L'Allemagne a un système varié d'inclusion professionnelle des personnes handicapées

Alors que la France est appelée à intensifier sa démarche de désinstitutionnalisation, Hospimedia a décidé de se rendre dans différents pays pour analyser les politiques sociales à l'échelle européenne. Première étape : l'Allemagne. Direction Trèves.
Anna Gabler apprécie les tâches qu'elle peut effectuer posément, sans trop de contacts avec la clientèle. (Edoxie Allier/Hospimedia)
Anna Gabler apprécie les tâches qu'elle peut effectuer posément, sans trop de contacts avec la clientèle. (Edoxie Allier/Hospimedia)

La question de la désinstitutionnalisation se posant à tous les pays européens, l'Allemagne dispose de nombreux outils pour l'insertion en milieu ordinaire de travailleurs d'ateliers du secteur protégé. Direction la Rhénanie-Palatinat dans une entreprise inclusive.

"Toutes les personnes doivent avoir toutes les possibilités", estime Ulrike Baumann, cheffe de projet au Bürgerservice de Trèves (Rhénanie-Palatinat). Relativement proche du système de soutien à l'inclusion professionnelle français, le réseau allemand des organismes impliqués pour l'insertion des personnes en situation de handicap par le travail offre bel et bien de très nombreuses possibilités. Il existe des ateliers pour personnes handicapées (Werkstatt für behinderten Menschen), équivalent germanique des établissements et services d'accompagnement par le travail. Ils suivent environ 315 000 personnes dans près de 720 ateliers, selon l'Office fédéral de l'intégration, soit environ 19% de la population en situation de handicap en âge de travailler. À l'instar de la France, cette modalité d'accompagnement subit de fortes pressions. Ainsi, en octobre 2023, le comité des droits des personnes en situation de handicap (Committee for the Rights of People with disability, CRPD) invitait l'Allemagne à élaborer un plan d'action pour permettre la transition du secteur protégé au marché du travail général.

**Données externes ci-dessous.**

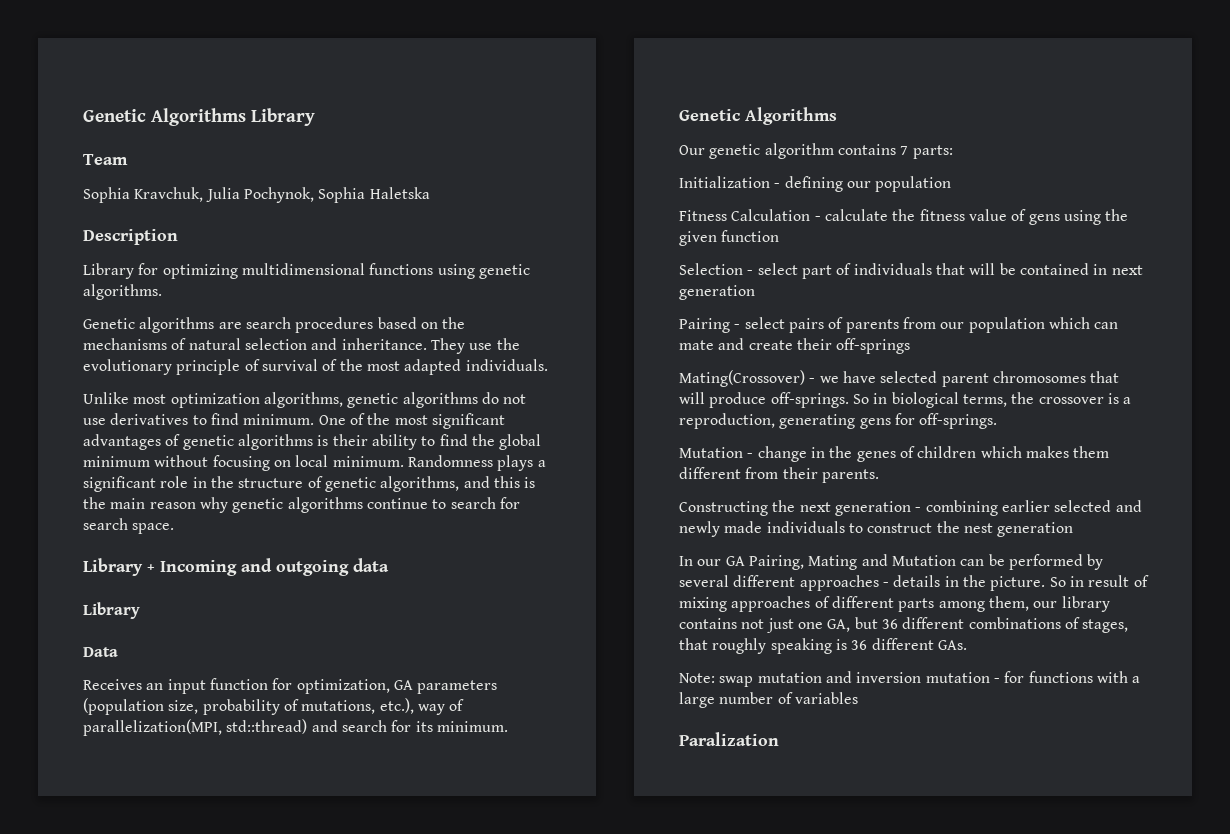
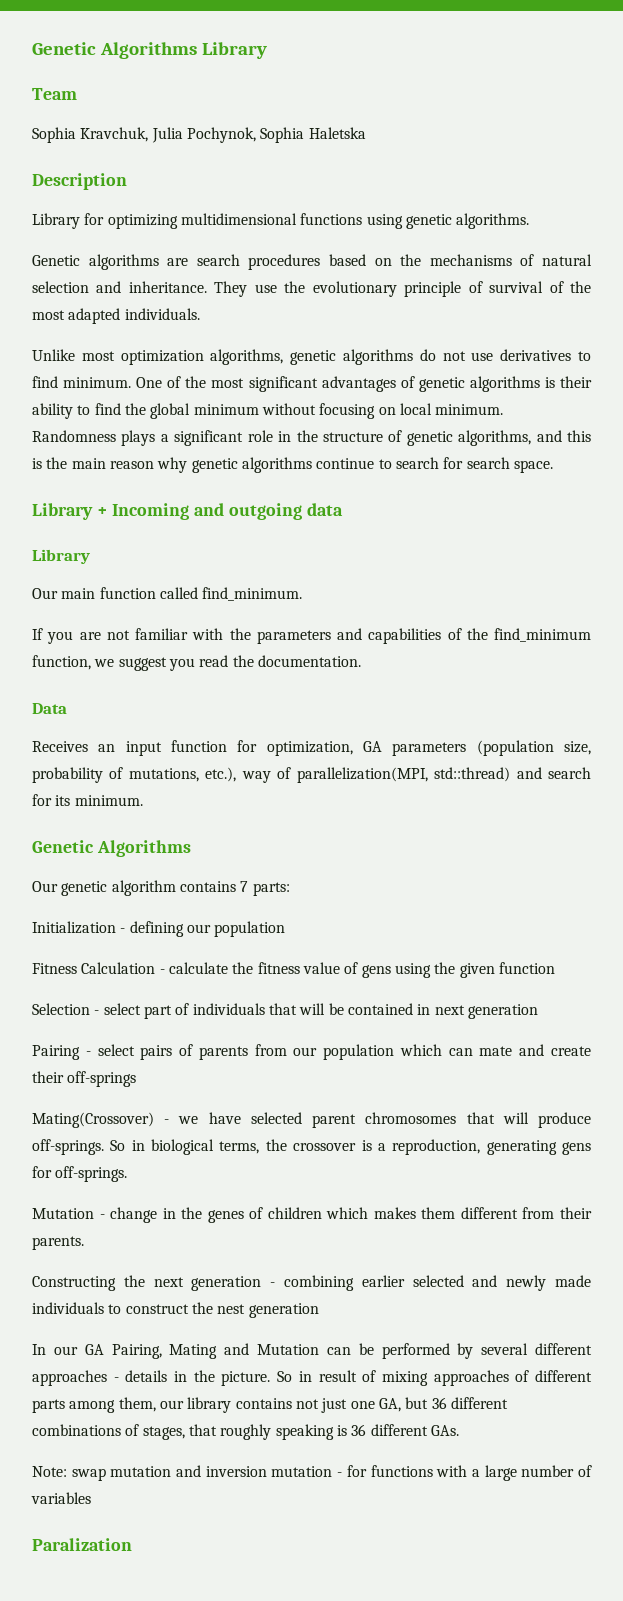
(140, 610) none -> [32,587,303,601] [32,628,591,644] [32,655,361,671] // Our main function called find_minimum. // If you are not familiar with the parameters and capabilities of the find_minimum function, we suggest you read the documentation.

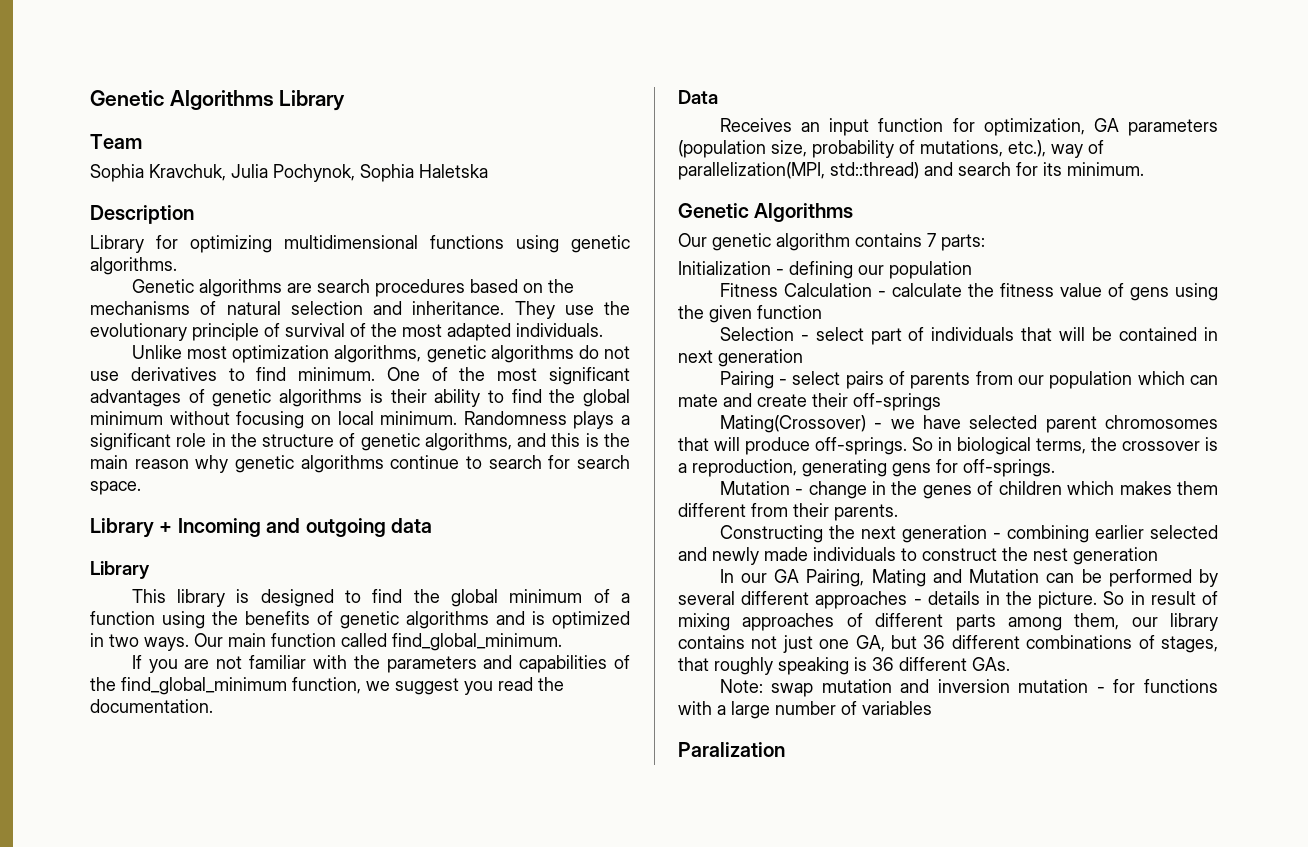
(90, 556) none -> [131,589,630,607] [90,611,630,629] [90,633,189,651] This library is designed to find the global minimum of a function using the benefits of genetic algorithms and is optimized in two ways.
[202,587,303,601] find_minimum. -> [392,633,562,651] find_global_minimum.
[494,628,591,642] find_minimum -> [121,677,287,695] find_global_minimum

Auparavant, Jenny Ernst travaillait dans un atelier pour personnes handicapées, mais "je ne m'entendais pas bien avec les professionnels", explique-t-elle. (Edoxie Allier/Hospimedia)
Auparavant, Jenny Ernst travaillait dans un atelier pour personnes handicapées, mais "je ne m'entendais pas bien avec les professionnels", explique-t-elle. (Edoxie Allier/Hospimedia)

Entreprises inclusives

La république fédérale dispose pourtant de nombreux dispositifs variés. "Les entreprises inclusives ont été créées pour qu'il y ait un intermédiaire entre le premier marché du travail et les ateliers", raconte Monika Berger, responsable du service marché du travail au Bürgerservice à Trèves. Créée en 1987, cette structure est une organisation dont l'objet est l'emploi des personnes en situation de handicap. Entreprise inclusive, elle est située en banlieue de la ville frontalière, dans un quartier industriel. Son nom de "service des citoyens" peut prêter à confusion, d'ailleurs de nombreux concitoyens se rapprochent de cette structure pour réaliser des opérations de vie quotidienne comme le renouvellement de passeports ou de cartes d'identité. Pourtant de prime abord, le Bürgerservice ressemble bel et bien à un acteur économique, entre son atelier de recyclage de liège et son lieu de réparation des vélos.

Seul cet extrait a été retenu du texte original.